#### ASSIGNED TASK
From the entries that follow, report every line in which "Scripts" occurs.

═════ MATERIAL PROVIDED

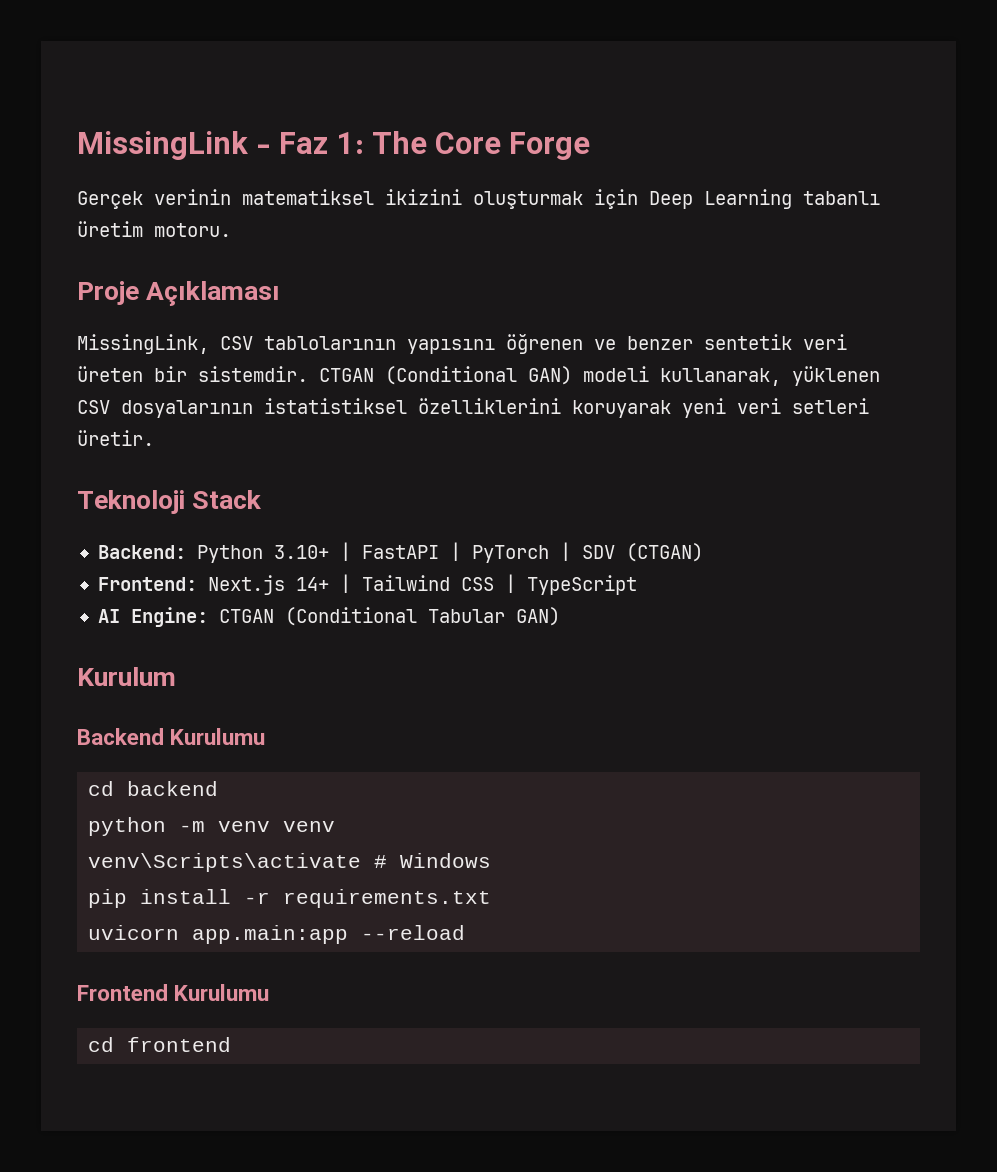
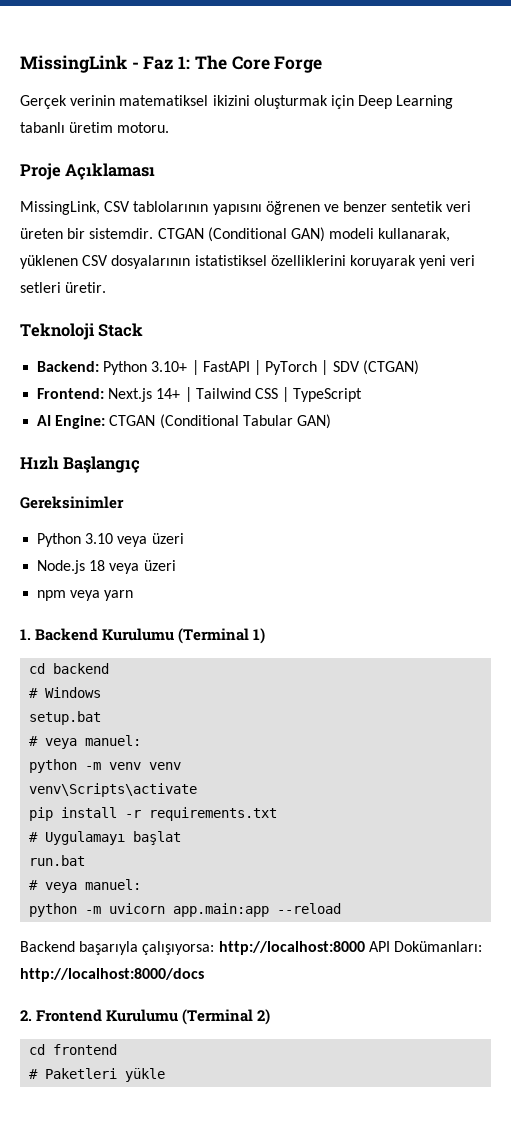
- Kurulum
- Backend Kurulumu
+ Hızlı Başlangıç
+ Gereksinimler
+ Python 3.10 veya üzeri
+ Node.js 18 veya üzeri
+ npm veya yarn
+ 1. Backend Kurulumu (Terminal 1)
+ # Windows
+ setup.bat
+ # veya manuel:
- venv\Scripts\activate # Windows
+ venv\Scripts\activate
- uvicorn app.main:app --reload
- Frontend Kurulumu
+ # Uygulamayı başlat
+ run.bat
+ # veya manuel:
+ python -m uvicorn app.main:app --reload
+ Backend başarıyla çalışıyorsa: http://localhost:8000 API Dokümanları: http://localhost:8000/docs
+ 2. Frontend Kurulumu (Terminal 2)
+ # Paketleri yükle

══════════

#### THE ANSWER
- venv\Scripts\activate # Windows
+ venv\Scripts\activate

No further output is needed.